De ahí que cuando, entre otros argumentos, se indica que con la destitución aludida se abre una “nueva etapa centrada en el protagonismo de los alumnos más que en los excesos corporativos de los Profesores” o simplemente se justifica sin más por la necesidad de la “renovación” cuando todavía no se ha adoptado medida alguna de cierta envergadura, da la impresión de que la voluntad de cambio así preconizada se desliza hacia un terreno proclive a la demagogia, en el que afloran propósitos no exentos de un cierto maniqueísmo a la hora de suscitar planteamientos que, por el contrario, debieran estar más apoyados en la integración y el consenso - ese “consenso político” que con énfasis reclamaba el propio Dr. Tejerina hace poco en la Universidad Internacional Menéndez Pelayo - que en la dicotomía forzada de sus presuntos destinatarios.


Es bien cierto que, pese al considerable avance experimentado en general por la Universidad española a partir de los ochenta, el diagnóstico que de ella puede hacerse arroja en algunos aspectos claves (profesorado, selectividad, configuración de planes de estudio...) perfiles muy críticos, seguramente agravados por el exceso de inercia acumulada o por la reiterada falta de concertación política en el establecimiento de medidas que, de ser adoptadas a tiempo, hubieran podido subsanar algunas de las derivaciones más preocupantes y negativas de la LRU.: unos resultados de los que tantos son los que se lamentan como pocos los que hasta ahora han logrado aportar alternativas consistentes y viables.

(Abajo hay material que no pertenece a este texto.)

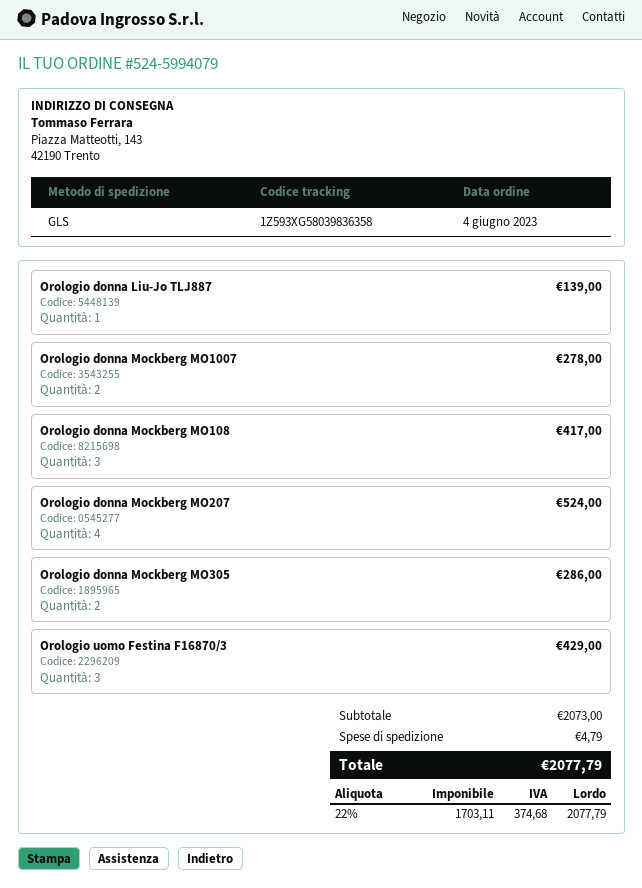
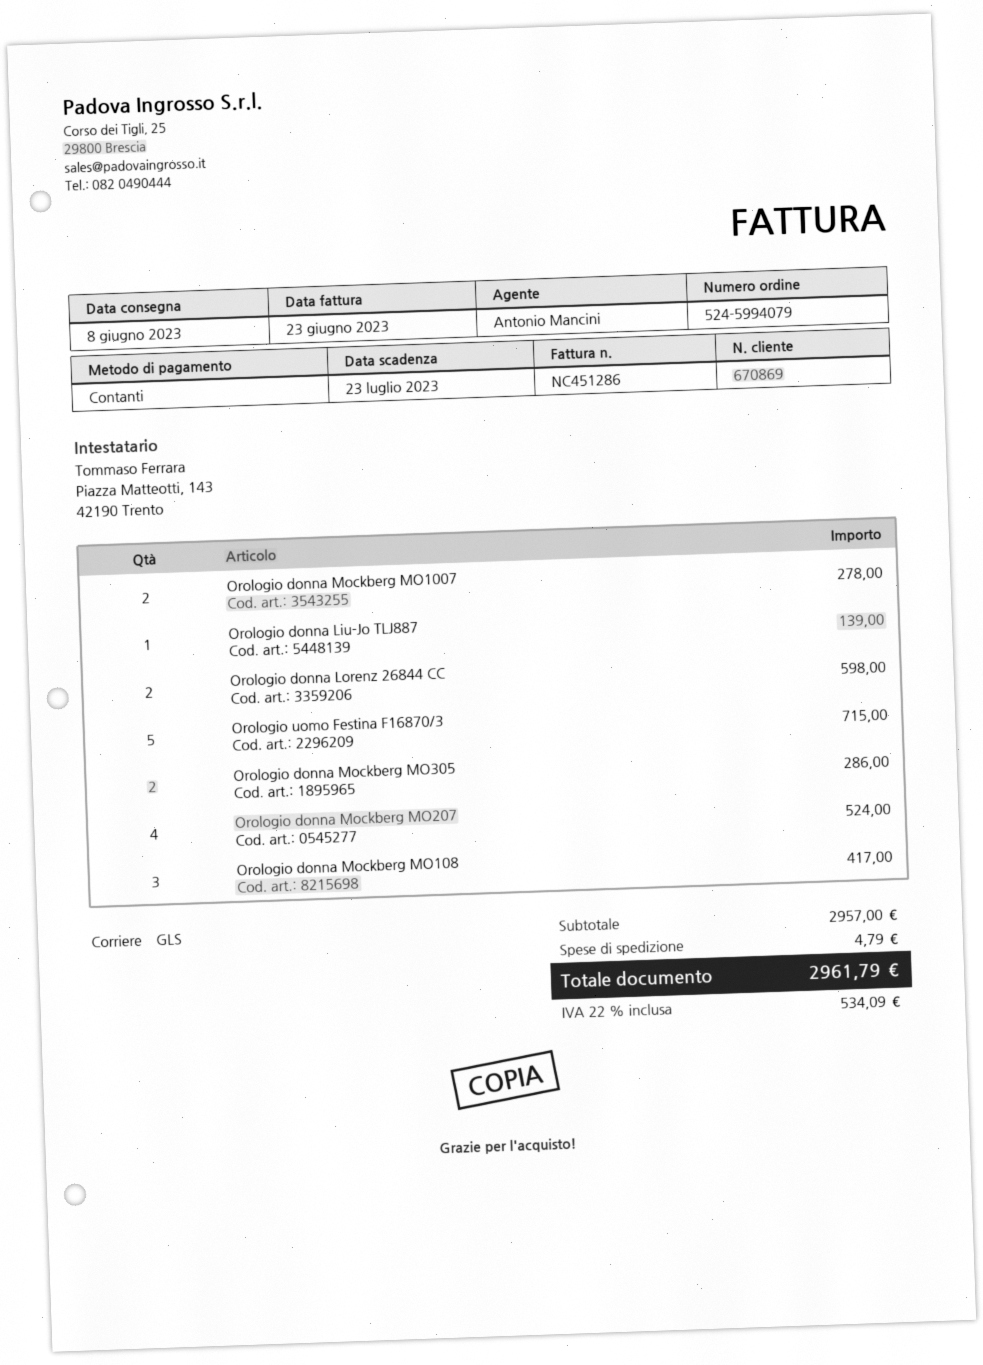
Orologio uomo Festina F16870/3: 3 for 429.00 -> 5 for 715.00
Orologio donna Lorenz 26844 CC: none -> 2 for 598.00
subtotal: 2073.00 -> 2957.00
tax: 22% = 374.68 -> 22% = 534.09
total: 2077.79 -> 2961.79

Pero situados en un momento en que, por lo visto, la necesidad de soluciones se muestra perentoria, y a medida que las premisas de la competitividad cobran fuerza como soporte de un prestigio ineludible y como mecanismo a la vez generador de recursos, la política universitaria - en la que obviamente confluyen las responsabilidades ejecutivas del Ministerio y de las Comunidades Autónomas, atribución que nadie cuestiona - no debe ser nunca indiferente al efecto de inducción decisional emanado desde las propias Universidades y, para concretar las cosas, desde quienes ostentan, en sí mismos y en el órgano que los aglutina, su más alto nivel de representación. En otras palabras, ningún paso podrá ser dado con firmeza y garantía de éxito si no recibe la debida cobertura o respaldo de los Rectores, es decir, de quienes democráticamente han sido elegidos para desempeñar la triple función que les concierne como portavoces ante los órganos con poder decisorio, como responsables permanentes ante sus respectivos Claustros y como garantes de una autonomía entendida al tiempo como defensa de la eficiencia y de la libertad de una Institución que ha de ser ante todo y sobre todo un vigoroso servicio público.

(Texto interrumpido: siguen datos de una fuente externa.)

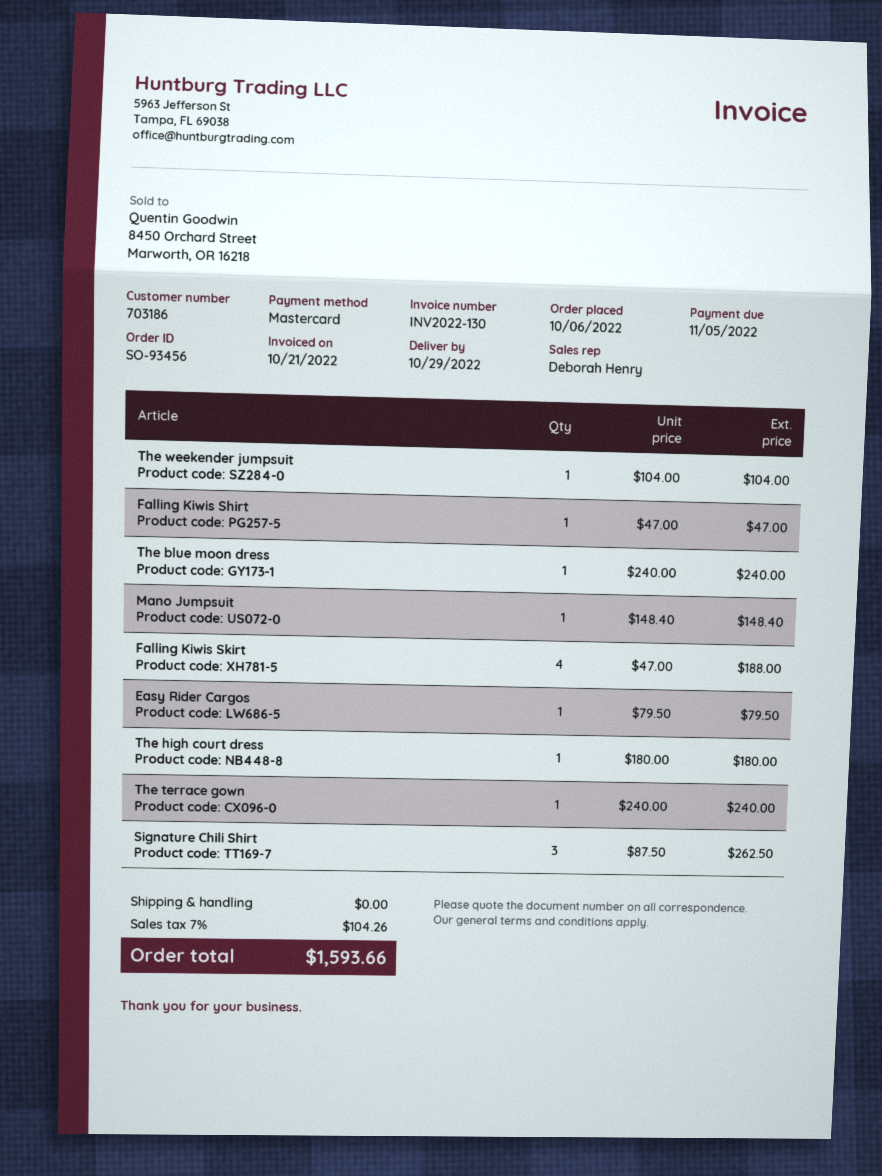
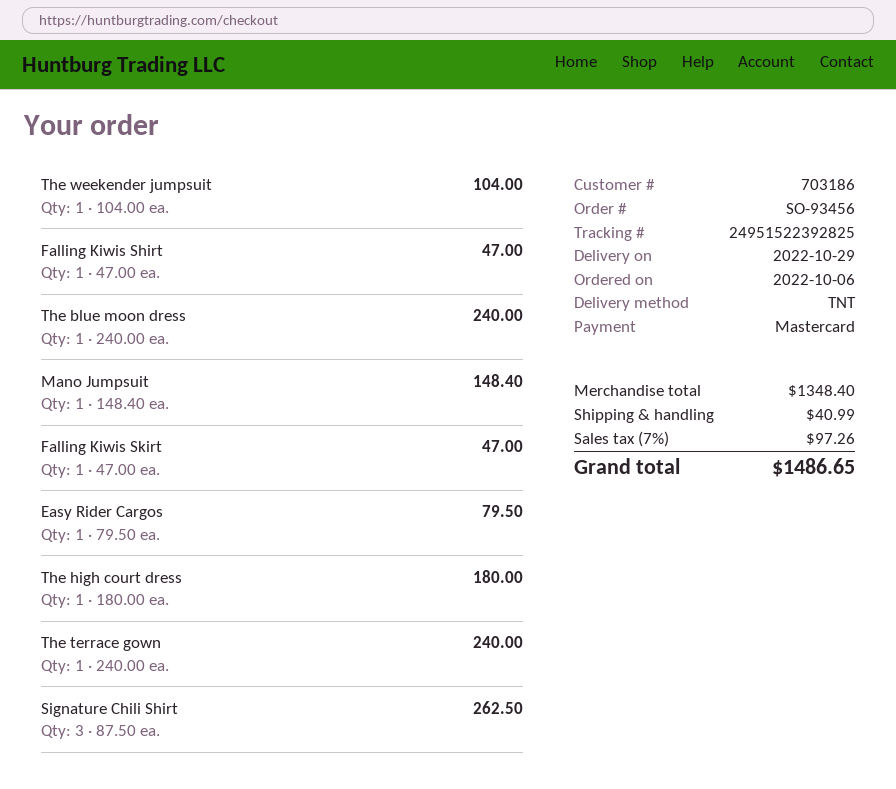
Falling Kiwis Skirt: 4 x 47.00 = 188.00 -> 1 x 47.00 = 47.00
shipping: 0.00 -> 40.99
tax: 7% = 104.26 -> 7% = 97.26
total: 1593.66 -> 1486.65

Si la prevención ante esta realidad imposible de ignorar ha sido, como muchos nos tememos, una de las principales razones que han dado origen a la destitución del primer equipo encargado, en un Gobierno del PP, de las cuestiones universitarias y científicas, no estaría de más recordar al que ahora asume el relevo los riesgos que entraña la adopción de una estrategia que no valore, en lo que realmente se merece, la importancia del argumento señalado. Desconozco cuáles pueden ser en detalle las medidas más adecuadas para mitigar las principales disfuncionees actuales de la Universidad española, pero de lo que sí estoy convencido es del hecho de que jamás éstas podrán basarse en voluntades unilaterales, dominadas por el sectarismo político o la indiferencia hacia quienes, en definitiva, ejercen la responsabilidad directa, y desde luego no siempre grata, en la aplicación de las decisiones.